Results and discussion

Test results
Sex:
male/female
Genotoxicity:
negative
Toxicity:
yes
Vehicle controls validity:
not specified
Negative controls validity:
valid
Positive controls validity:
valid
Additional information on results:
RESULTS OF RANGE-FINDING STUDY
- Dose range: There were no mortalities in mice dosed with any of the dose levels (1250, 2500, and 5000 mg/kg) of the test material.

- Clinical signs of toxicity in test animals: no data
- Evidence of cytotoxicity in tissue analyzed: no data
- Rationale for exposure: Since the test material is relatively non-toxic, the highest dose level for the micronucleus test was limited to 5000 mg/kg bw.
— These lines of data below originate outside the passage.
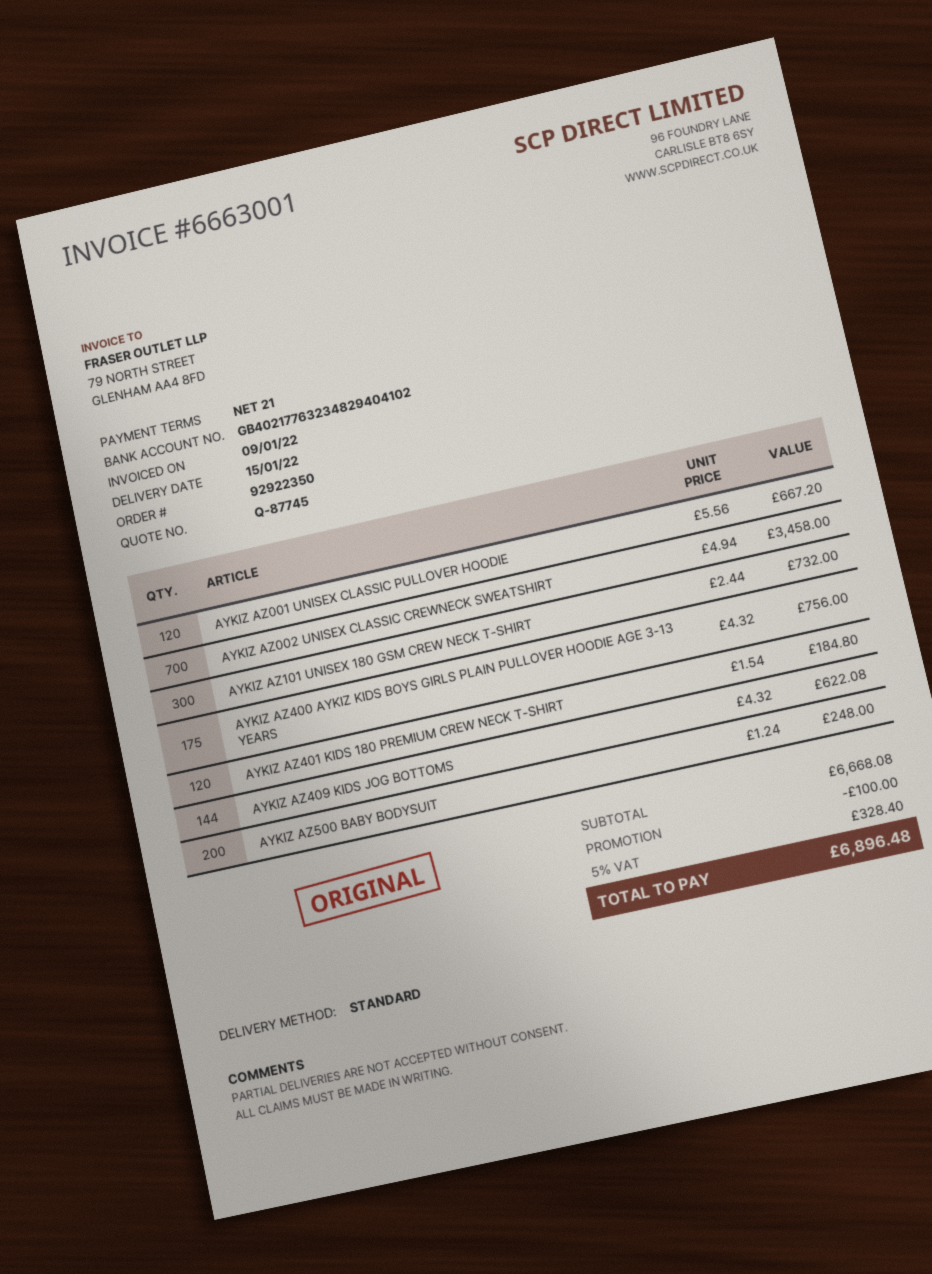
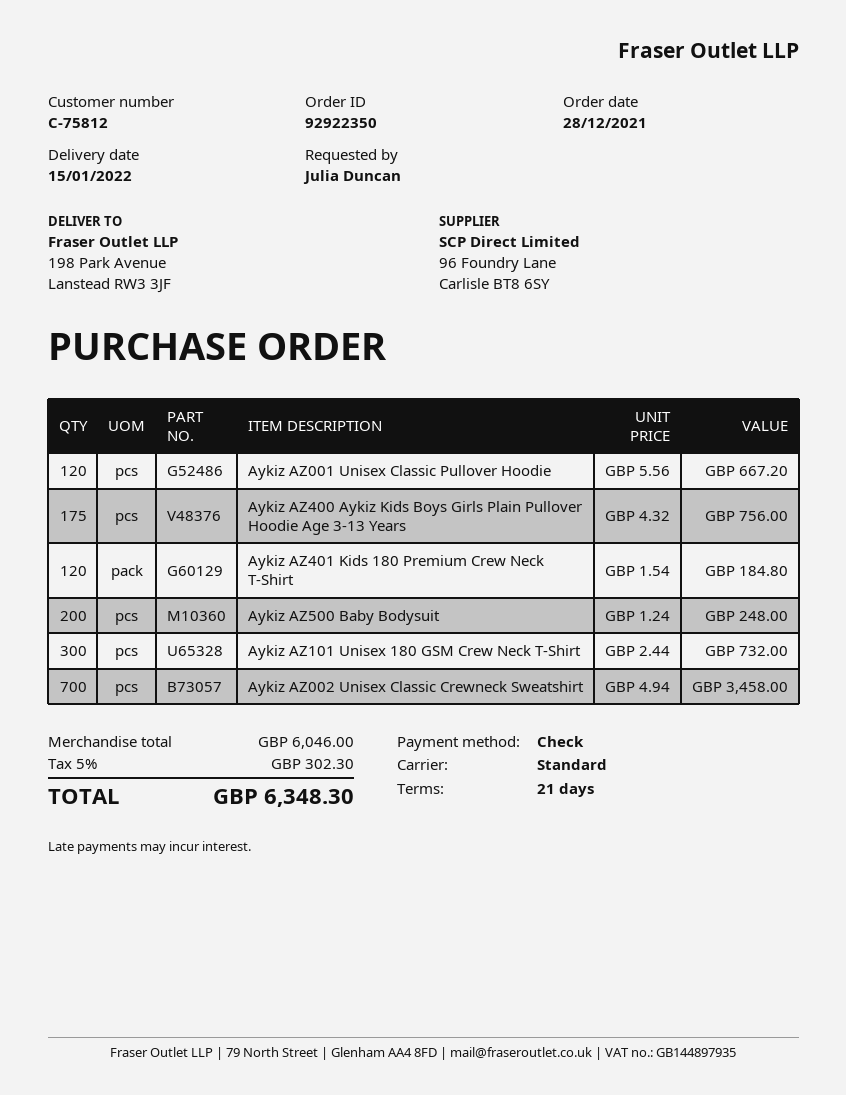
AYKIZ AZ409 KIDS JOG BOTTOMS: 144 x 4.32 = 622.08 -> none
subtotal: 6668.08 -> 6046.00
discount: 100.00 -> none
tax: 5% = 328.40 -> 5% = 302.30
total: 6896.48 -> 6348.30

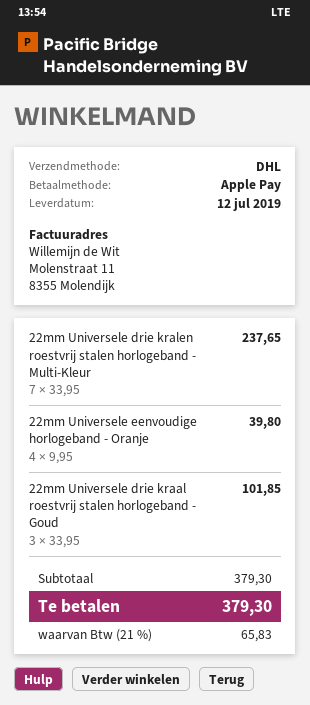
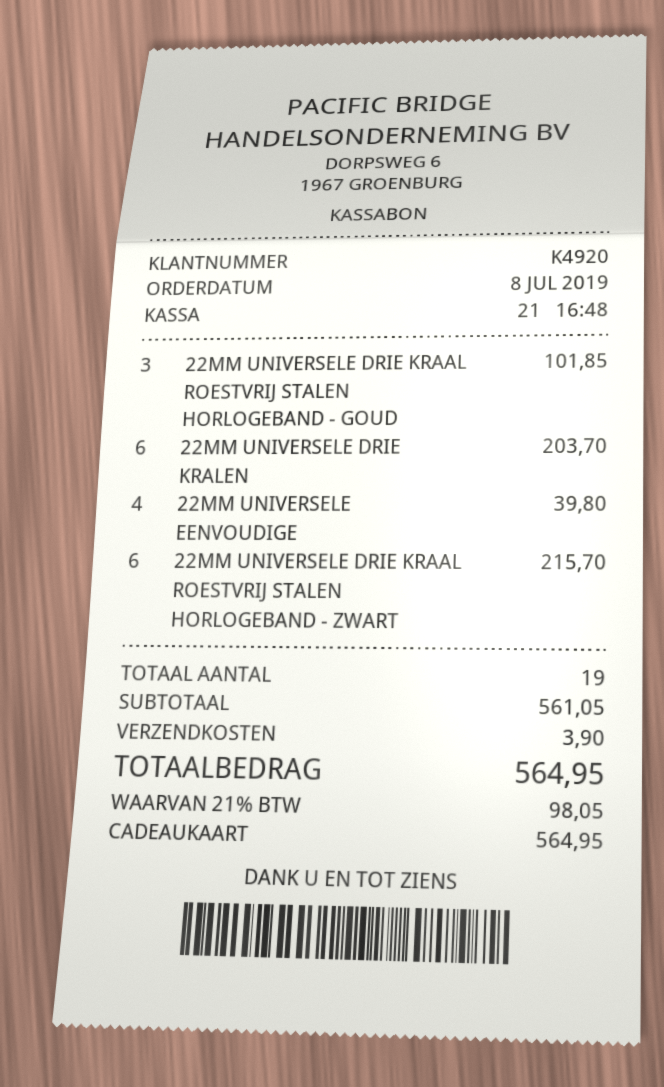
payment method: Apple Pay -> gift card
22mm Universele drie kralen roestvrij stalen horlogeband - Multi-Kleur: 7 for 237.65 -> 6 for 203.70
22MM UNIVERSELE DRIE KRAAL ROESTVRIJ STALEN HORLOGEBAND - ZWART: none -> 6 for 215.70
subtotal: 379.30 -> 561.05
shipping: none -> 3.90
tax: 21% = 65.83 -> 21% = 98.05
total: 379.30 -> 564.95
RESULTS OF DEFINITIVE STUDY
- Types of structural aberrations for significant dose levels (for Cytogenetic or SCE assay):
- Induction of micronuclei (for Micronucleus assay): The positive control chemical induced significant increases in the frequencies of micronucleated polychromatic erythrocytes in the bone marrows of both males and females.
- Ratio of PCE/NCE (for Micronucleus assay): The ratios of PCE to NCE observed in the groups treated with the test material were not significantly different from those of the negative control mice.
- Appropriateness of dose levels and route:
- Statistical evaluation: There were no significant differences in MN-PCE frequencies between the groups treated with test material and the negative controls. The positive control chemical induced significant increases in the frequencies of micronucleated polychromatic erythrocytes in the bone marrows of both males and females.
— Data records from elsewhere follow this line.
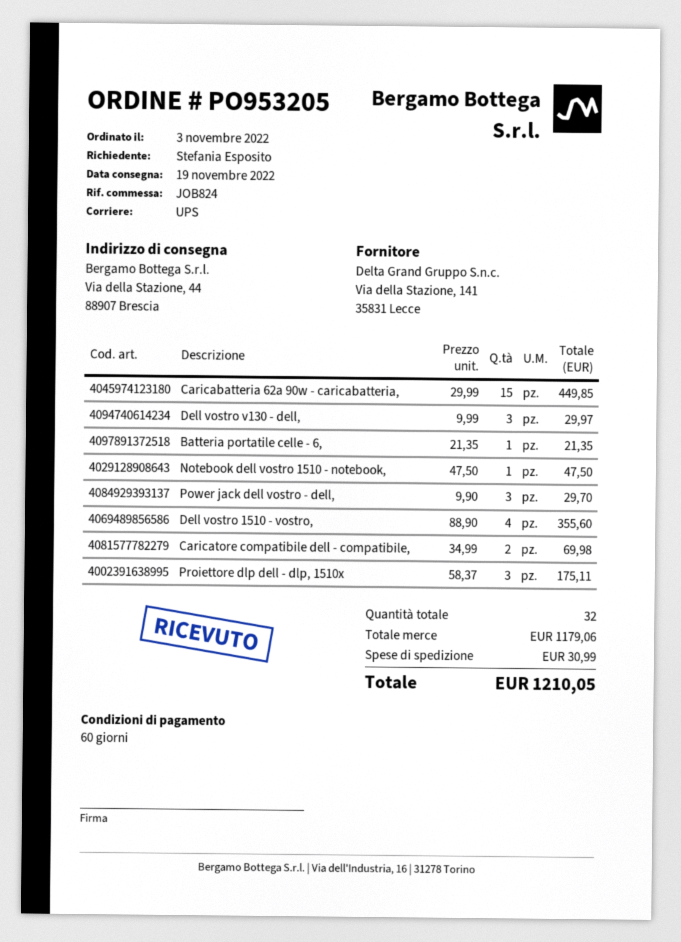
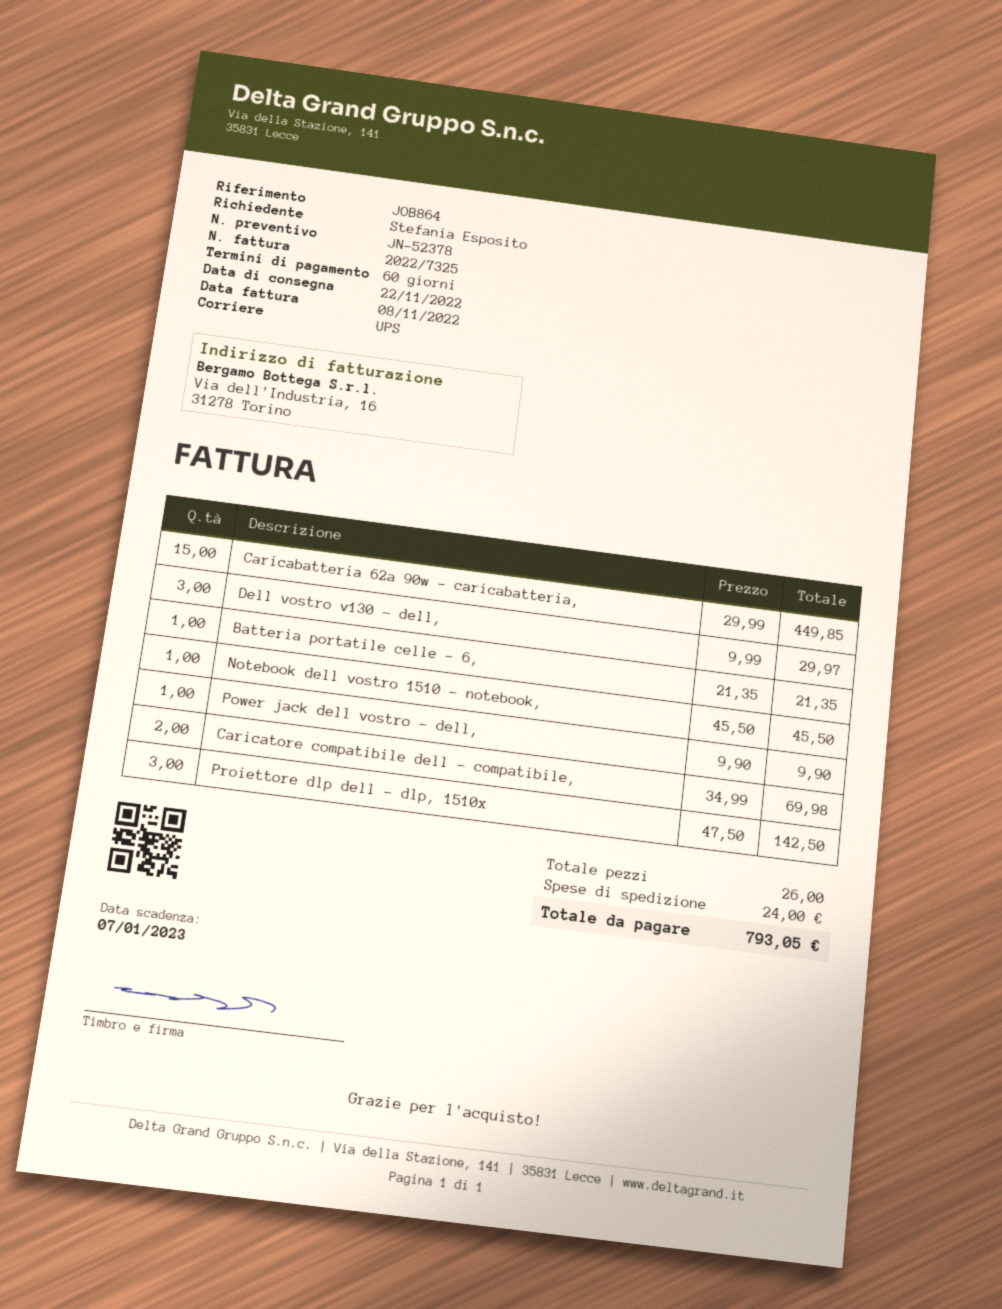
delivery date: 2022-11-19 -> 2022-11-22
reference: JOB824 -> JOB864
Notebook dell vostro 1510 - notebook,: 1 x 47.50 = 47.50 -> 1 x 45.50 = 45.50
Power jack dell vostro - dell,: 3 x 9.90 = 29.70 -> 1 x 9.90 = 9.90
Dell vostro 1510 - vostro,: 4 x 88.90 = 355.60 -> none
Proiettore dlp dell - dlp, 1510x: 3 x 58.37 = 175.11 -> 3 x 47.50 = 142.50
total quantity: 32 -> 26
shipping: 30.99 -> 24.00
total: 1210.05 -> 793.05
Any other information on results incl. tables

Table 2. Summary of the data on the frequencies of micronucleated polychromatic erythrocytes (MN-PCE) in the bone marrow of male mice treated with the test material or cyclophosphamide
Treatment 24 hour sacrifice 48 hour sacrifice
N MN-PCE %PCE N MN-PCE %PCE
Negative Control 5 0.2 63 5 0.2 52.2
500 mg/kg bw 5 0.2 62.6 5 0 56.6
1667 mg/kg bw 5 0 60.6 5 0 61.2
5000 mg/kg bw 5 0 64.9 5 0 64.9
CP = positive control = 120 mg/kg bw 5 31* 46.3* -- -- --
* significantly different from negative control

Table 3. Summary of the data on the frequencies of micronucleated polychromatic erythrocytes (MN-PCE) in the bone marrow of male mice treated with the test material or cyclophosphamide
Treatment 24 hour sacrifice 48 hour sacrifice
N MN-PCE %PCE N MN-PCE %PCE
Negative Control 5 0.4 61.4 5 0 61.5
500 mg/kg bw 5 0.2 62.3 5 0.4 68.4
1667 mg/kg bw 5 0.4 65.5 5 0.2 62.1
5000 mg/kg bw 5 0.2 67.8 5 0.4 67.5
CP = positive control = 120 mg/kg bw 5 37.6* 46.4* -- -- --
* significantly different from negative control

Applicant's summary and conclusion

Conclusions:
Interpretation of results (migrated information): negative
It was concluded that the test material did not induce a significant increase in the frequencies of micronucleated bone marrow polychromatic erythrocytes when given as a single oral dose to male and female CD-1 BR mice. Hence, under the experimental conditions used, the test chemical was judged negative in the mouse bone marrow micronucleus test.
Executive summary:

XRD-498 was evaluated in the mouse bone marrow micronucleus test. The micronucleus test is capable of detecting agents causing chromosomal aberrations and spindle malfunction. The test material was mixed with corn oil and administered to CD-1 BR mice by single oral gavage at dose levels of 0 (negative control), 500, 1667, and 5000 mg/kg body weight. Groups of animals were sacrificed at two intervals, 24 and 48 hours after treatment. Mice treated with 120 mg/kg bw cyclophosphamide and sacrificed at 24 hour served as positive controls. There were five animals per sex per dose level per sacrifice time. 1000 polychromatic erythrocytes were evalated from each animal and the frequencies of micronucleated polychromatic erythrocytes were recorded. There were no significant increase in the frequencies of MN-PCE in groups treated with the test chemical compared to negative controls. The positive control mice showed significant increases in MN-PCE. Hence, under the experimental conditions used, the test chemical was considered negative in the mouse bone marrow micronucleus test.